Het CDA is niet uniek in deze combinatie van volkspartij willen zijn, en het hebben van een identiteit die bepalend is voor de wijze waarop ze tegen de samenleving aankijkt en haar zou willen ordenen: de PvdA doet dat vanuit haar socialistische wereldbeschouwing, de VVD vanuit liberale grondbeginselen.

De vraag is nu of het uitvoeren van het politieke programma gehinderd wordt door je identiteit. Ik hoor socialisten en liberalen daar nooit over tobben. In de verkiezingsstrijd hebben zowel Rutte als Samson onbekommerd de oude vijandbeelden van het rode gevaar en de vrije markt-fanaten van stal gehaald.
Ik denk dat je politieke programma duidelijk en in lijn met je identiteit moet zijn. Dat overtuigt en geeft kiezers houvast.
Het CDA heeft hier gefaald. Onze politieke keuzes bestonden uit fletse compromissen, vage ambities, en het weglopen voor lastige keuzes rond de hypotheekrenteaftrek, de zorg, vreemdelingenbeleid, en het ontslagrecht.

Wat wil Rombouts nu met een "minder christelijk CDA" ? Het doet mij denken aan een keuze die mijn generatie met de paplepel ingegoten heeft gekregen: geloven is voor privé, binnenshuis. In de publieke ruimte laat je je christelijke identiteit maar weg. Veel politici vinden dat ook: scheiding van kerk en staat, roepen ze dan, geen geloof in het politieke debat. Dit getuigt van weinig begrip van de intentie van de scheiding van kerk en staat, en van weinig inzicht in de eigen identeit. Die berust immers ook op een geloofsovertuiging, maar dan een seculiere.

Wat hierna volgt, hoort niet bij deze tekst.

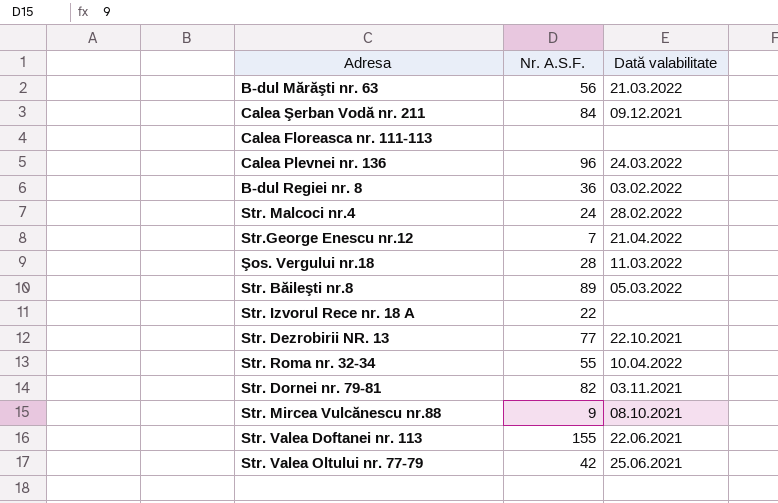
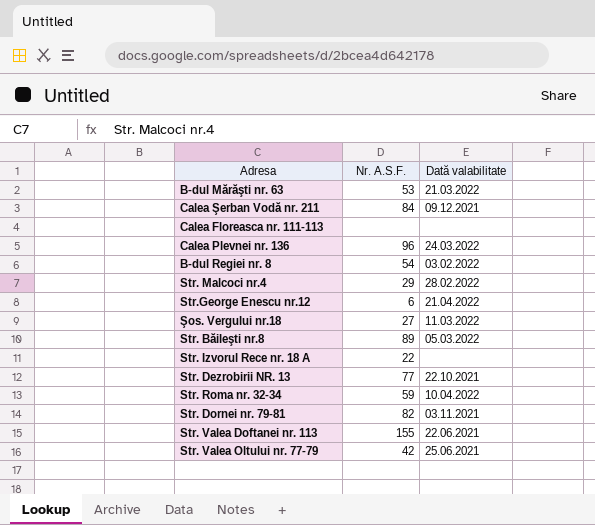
row Str. Mircea Vulcănescu nr.88: 9 | 08.10.2021 -> none
B-dul Mărăşti nr. 63 | Nr. A.S.F.: 56 -> 53
B-dul Regiei nr. 8 | Nr. A.S.F.: 36 -> 54
Str. Malcoci nr.4 | Nr. A.S.F.: 24 -> 29
Str.George Enescu nr.12 | Nr. A.S.F.: 7 -> 6
Şos. Vergului nr.18 | Nr. A.S.F.: 28 -> 27
Str. Roma nr. 32-34 | Nr. A.S.F.: 55 -> 59

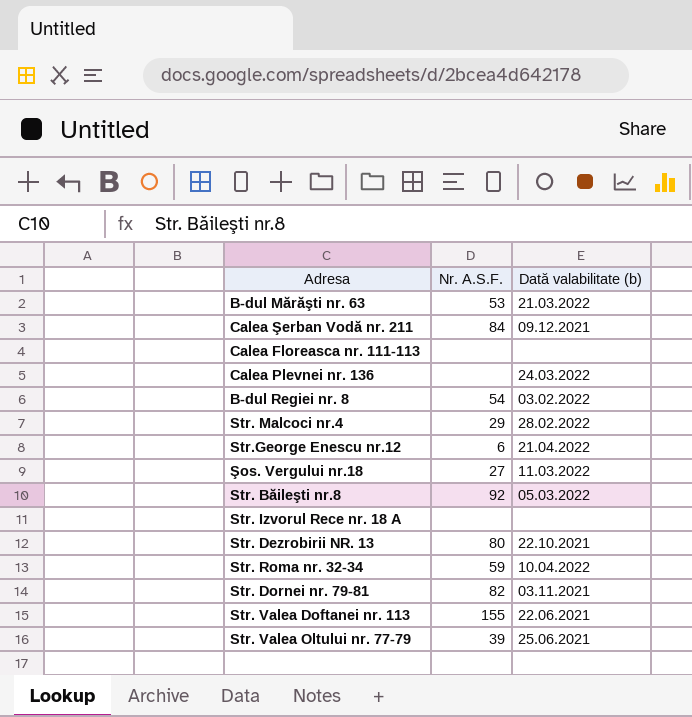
column name: Dată valabilitate -> Dată valabilitate (b)
Calea Plevnei nr. 136 | Nr. A.S.F.: 96 -> none
Str. Băileşti nr.8 | Nr. A.S.F.: 89 -> 92
Str. Izvorul Rece nr. 18 A | Nr. A.S.F.: 22 -> none
Str. Dezrobirii NR. 13 | Nr. A.S.F.: 77 -> 80
Str. Valea Oltului nr. 77-79 | Nr. A.S.F.: 42 -> 39

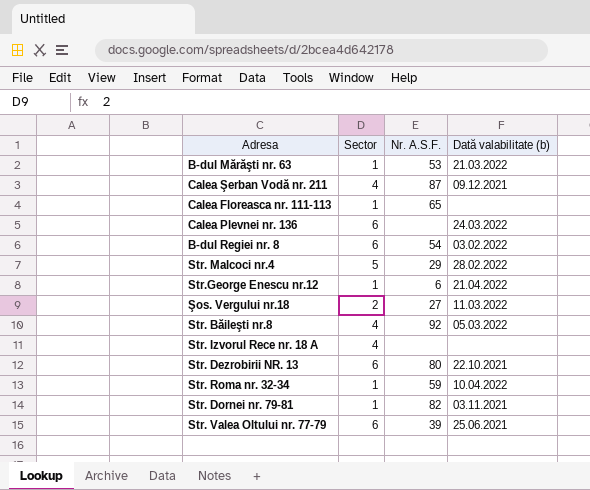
column Sector | position: none -> 2
row Str. Valea Doftanei nr. 113: 155 | 22.06.2021 -> none
Calea Şerban Vodă nr. 211 | Nr. A.S.F.: 84 -> 87
Calea Floreasca nr. 111-113 | Nr. A.S.F.: none -> 65

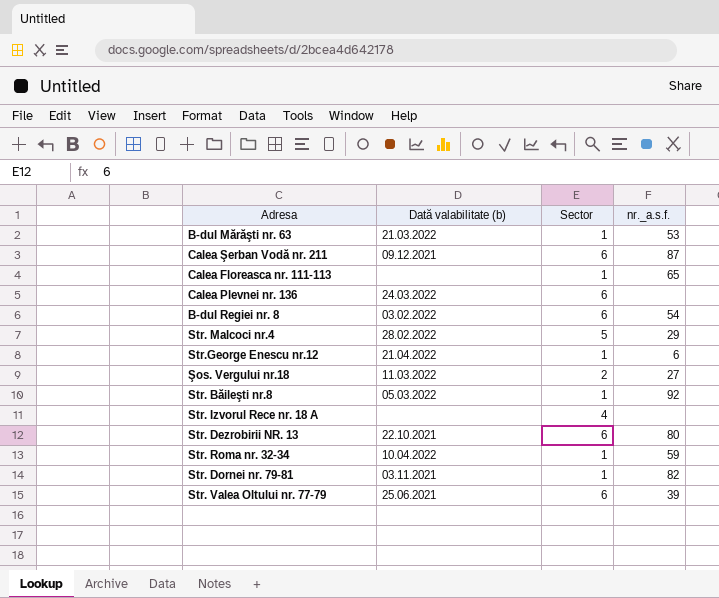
column Dată valabilitate (b) | position: 4 -> 2
column name: Nr. A.S.F. -> nr._a.s.f.
Calea Şerban Vodă nr. 211 | Sector: 4 -> 6
Str. Băileşti nr.8 | Sector: 4 -> 1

Wat mij betreft dus: geen spanning aanbrengen tussen identiteit en volkspartij, zoals Rombouts stelt, maar wel je politieke programma duidelijk hoorbaar laten resoneren met je christelijke uitgangspunten.
Ik laat me graag inspireren door de Amerikaanse Sojourners beweging: evangelicale christenen die hun geloof handen en voeten willen geven in hun politieke keuzes: Faith in action for social justice. Hier is identiteit geen belemmering voor het politieke handelen, maar krachtcentrale en kompas.
Jim Wallis, één van hun leiders, zet in zijn blogartikel Religious Consistency and Hypocrisy een visie neer die me uit het hart gegrepen is. Hij is gepassioneerd over de thema's die je ook bij bijvoorbeeld Kerk  in Actie terugvindt, en die ik al eens noemde in een eerdere blog:
  • Vluchtelingen, migratie en multiculturele samenleving 
  • Duurzaamheid
  • Zorg
  • Armoede, uitsluiting en sociale tegenstellingen 
  • Mondiale verantwoordelijkheid
Hij combineert dit met een fijn oog voor de beperkte mogelijkheden van het politieke handelen en het eigen inzicht, en dat voorkomt fanatisme en onverdraagzaamheid. Daar voel ik me bij thuis, en zo zou ik politiek willen bedrijven binnen het CDA.